桐谷先輩が「別の方法?」と聞き返すと、彼女は「ええ」と微笑んだ。
「たとえば、参加者にお題を出して、それをクリアできた人にだけヒントを教える、とか」
「だが、それだと一気に何人もクリアしてしまう可能性が出てこないか?」
「簡単にはクリアできないくらいの難題にすればいいのよ」
「なるほど」
頷く桐谷先輩の横で、鳴沢先輩が挙手をした。
「どうぞ」
「ん、えっと…もし開始してすぐに宝が発見されてしまった場合は、どうするんだ? まさか、その時点でゲーム終了ってわけにはいかないし…」
「隠す宝は複数あるから、その可能性は低いわ。チケット十枚組を、ばらばらにして隠すことになるからね。十枚全てが開始早々に見つかるってことは、まずないと思う」
「なるほど…」
鳴沢先輩も頷いた。
どうやら桜女子高校も、それなりに企画書を推敲してきたようだ。こういうところは、やっぱり最高学年だな、と思う。
なんだか藤野さんが格好良く見えた。
高月さんも、手を組み合わせて目をキラキラさせながら自分の「お姉さま」を見つめている。

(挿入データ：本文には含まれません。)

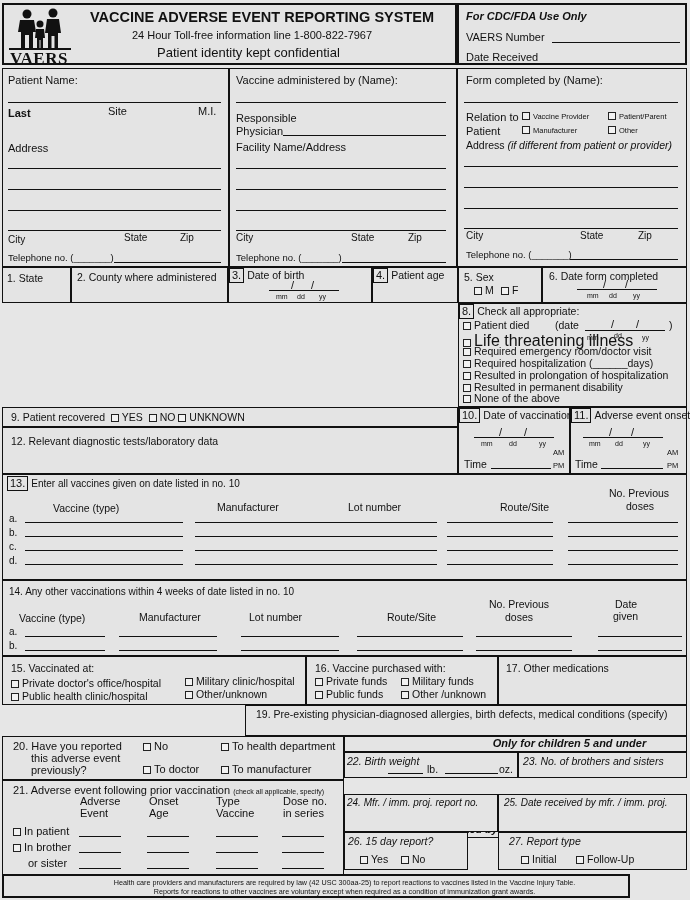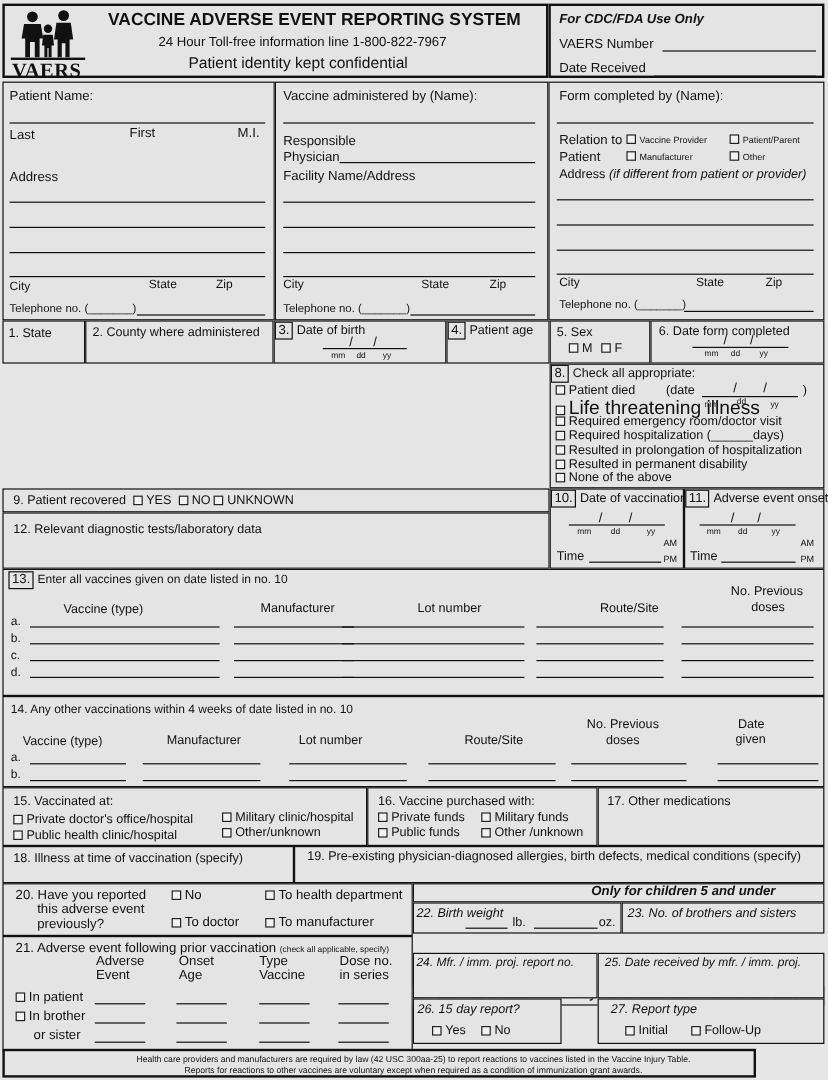--- a/index.html
+++ b/index.html
@@ -52,7 +52,7 @@
   <div class="box" style="left:2px;top:68px;width:227px;height:199px;">
     <div class="t" style="left:5px;top:5px;font-size:11px;">Patient Name:</div>
     <div class="line" style="left:5px;top:33px;width:213px;"></div>
-    <div class="t" style="left:5px;top:38px;font-size:11px;">Last</div>
+    <div class="t" style="left:5px;top:38px;font-size:11px;font-weight:bold;">Last</div>
     <div class="t" style="left:105px;top:36px;font-size:11px;">First</div>
     <div class="t" style="left:195px;top:36px;font-size:11px;">M.I.</div>
     <div class="t" style="left:5px;top:73px;font-size:11px;">Address</div>

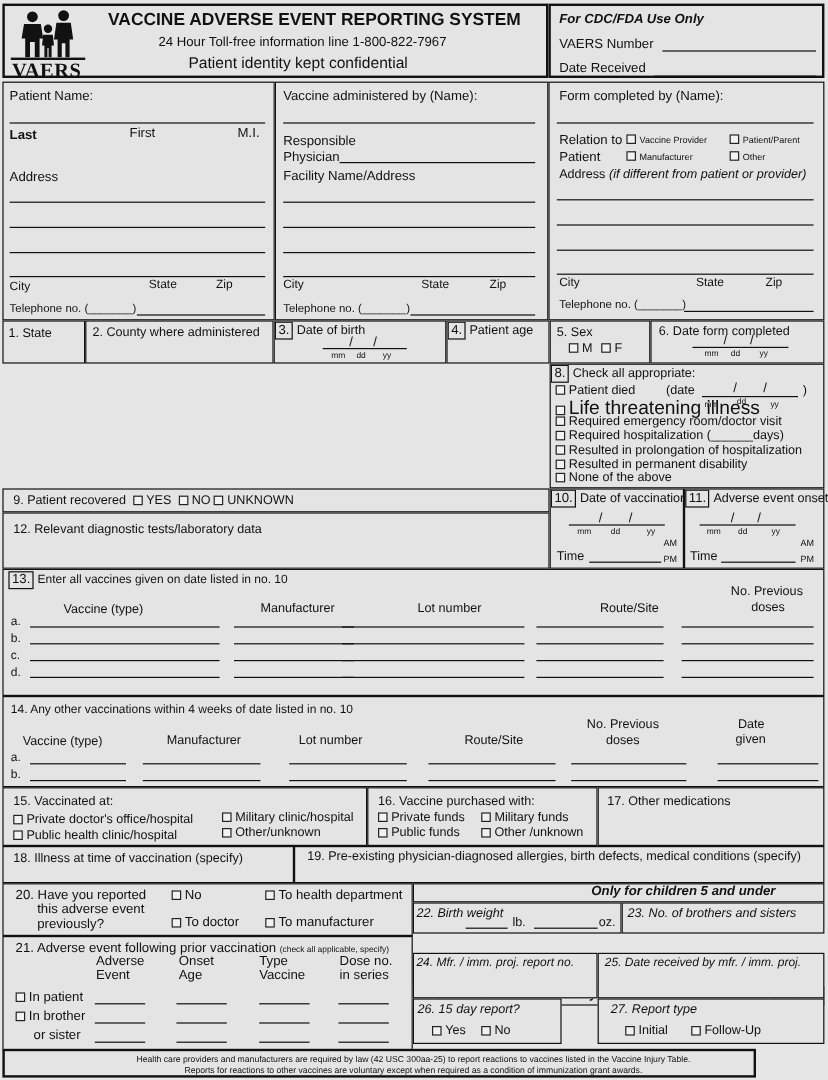--- a/index.html
+++ b/index.html
@@ -53,7 +53,7 @@
     <div class="t" style="left:5px;top:5px;font-size:11px;">Patient Name:</div>
     <div class="line" style="left:5px;top:33px;width:213px;"></div>
     <div class="t" style="left:5px;top:38px;font-size:11px;font-weight:bold;">Last</div>
-    <div class="t" style="left:105px;top:36px;font-size:11px;">First</div>
+    <div class="t" style="left:105px;top:36px;font-size:11px;">Site</div>
     <div class="t" style="left:195px;top:36px;font-size:11px;">M.I.</div>
     <div class="t" style="left:5px;top:73px;font-size:11px;">Address</div>
     <div class="line" style="left:5px;top:99px;width:213px;"></div>

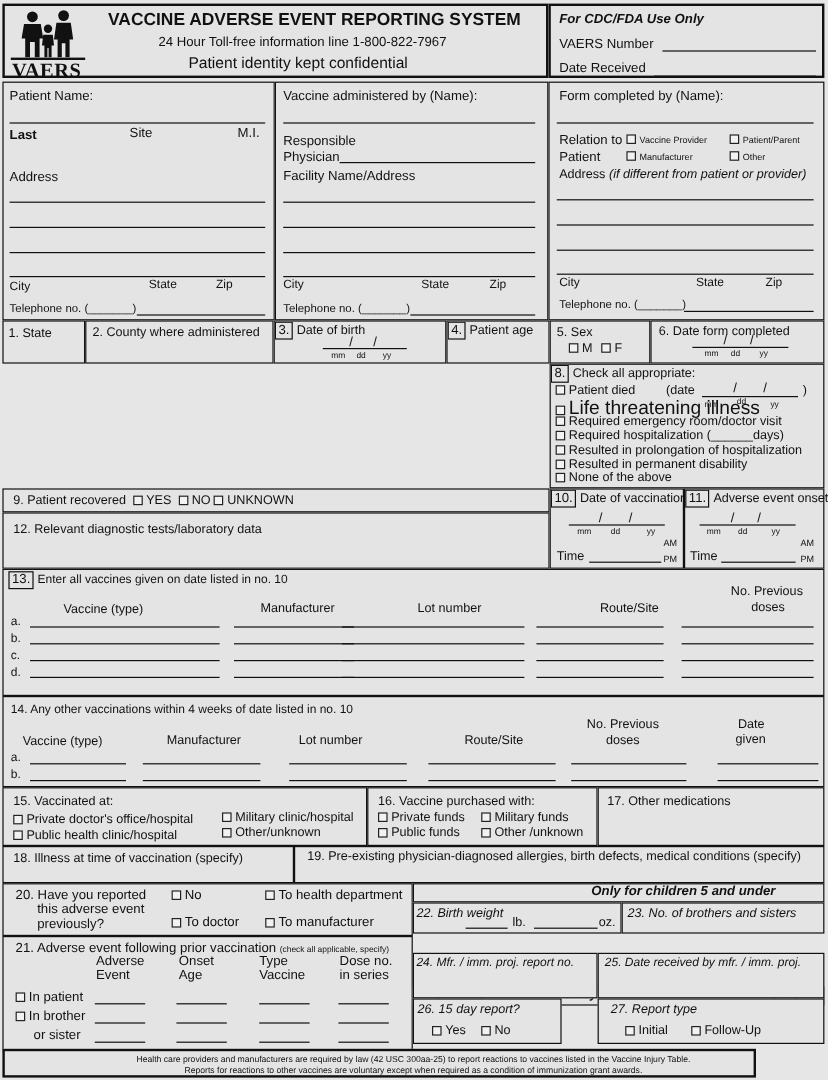--- a/index.html
+++ b/index.html
@@ -278,9 +278,6 @@
     <div class="t" style="left:7px;top:5px;font-size:10.5px;">17. Other medications</div>
   </div>
 
-  <div class="box" style="left:2px;top:705px;width:243px;height:31px;">
-    <div class="t" style="left:8px;top:3px;font-size:10.5px;">18. Illness at time of vaccination (specify)</div>
-  </div>
   <div class="box" style="left:245px;top:705px;width:442px;height:31px;">
     <div class="t" style="left:10px;top:2px;font-size:10.5px;">19. Pre-existing physician-diagnosed allergies, birth defects, medical conditions (specify)</div>
   </div>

(…そういえば女子校って、みんな上級生のことを「お姉さま」って呼ぶのかな。それとも高月さんが変わってるだけ…?)
その答えは、おそらく後者だろうと思われた。
「OK。どうやら、この案でいけそうだね」
やがて何回かの確認を重ね、渡瀬会長が満足げに微笑んだ。
「後は宝の隠し場所を決めて、ヒントの紙を用意して…。生徒への詳しい説明は、面倒だから学年委員に任せてしまおうか」
「そうだな。あいつら仕事速いから、ちょっとくらい増やしても問題ないだろう」
「よし。じゃあ涼、今日中に委員長へ伝達を」
「了解。…あ、実況中継はどうする?」
「そうだな…やっぱり本格的にやらないと盛り上がらないだろうしな」
「それなら、放送部で有志を募ろう。大丈夫、お祭り騒ぎするのが大好きな奴らだから、すぐ承知するさ」
「だが、そうなると、状況把握のためにカメラやモニターも必要になってこないか?」
「そうだねぇ…敷地内はかなり広いし…。あっ、そういえば、顧問の知り合いにテレビ局関係者の人がいなかったっけ。安く借りられないかな」
「俺がまた聞いておくよ。駄目な場合は、コンピュータクラブに置いてある中古のヤツで我慢しよう」
「うん、ありがとう。それじゃ藤野さん、当日の役割分担のことだけど…」
渡瀬会長を中心にして、話がどんどん進んでいく。
真面目な顔をして話し合っている渡瀬会長の横顔から、目が離せなくなった。
(…あれ?)
どき、どき。
どきどき。
(な、なんか…っ、また心臓が…!)
昨日のように、また鼓動が速くなる。焦ったオレは、思わず自分の胸の辺りを掴んで深呼吸した。それでもまだ、心臓は正常な動きを取り戻さない。
何だコレ。
何だコレ。
頬が徐々に熱くなる。ぎゅっと目を閉じて俯き、紅く染まっているだろう顔を隠そうとした。
ああもう、どうしよう。
(な、なんだよこれ…わけわかんない…。一体どうしたっていうんだよ、オレは…っ!!)
「あのー…」
「ぎゃっ」
「…驚かせてごめんなさい。大丈夫ですか?」
急に声をかけられ、びっくりして顔を上げると、高月さんが心配そうな顔をしてこちらを見ていた。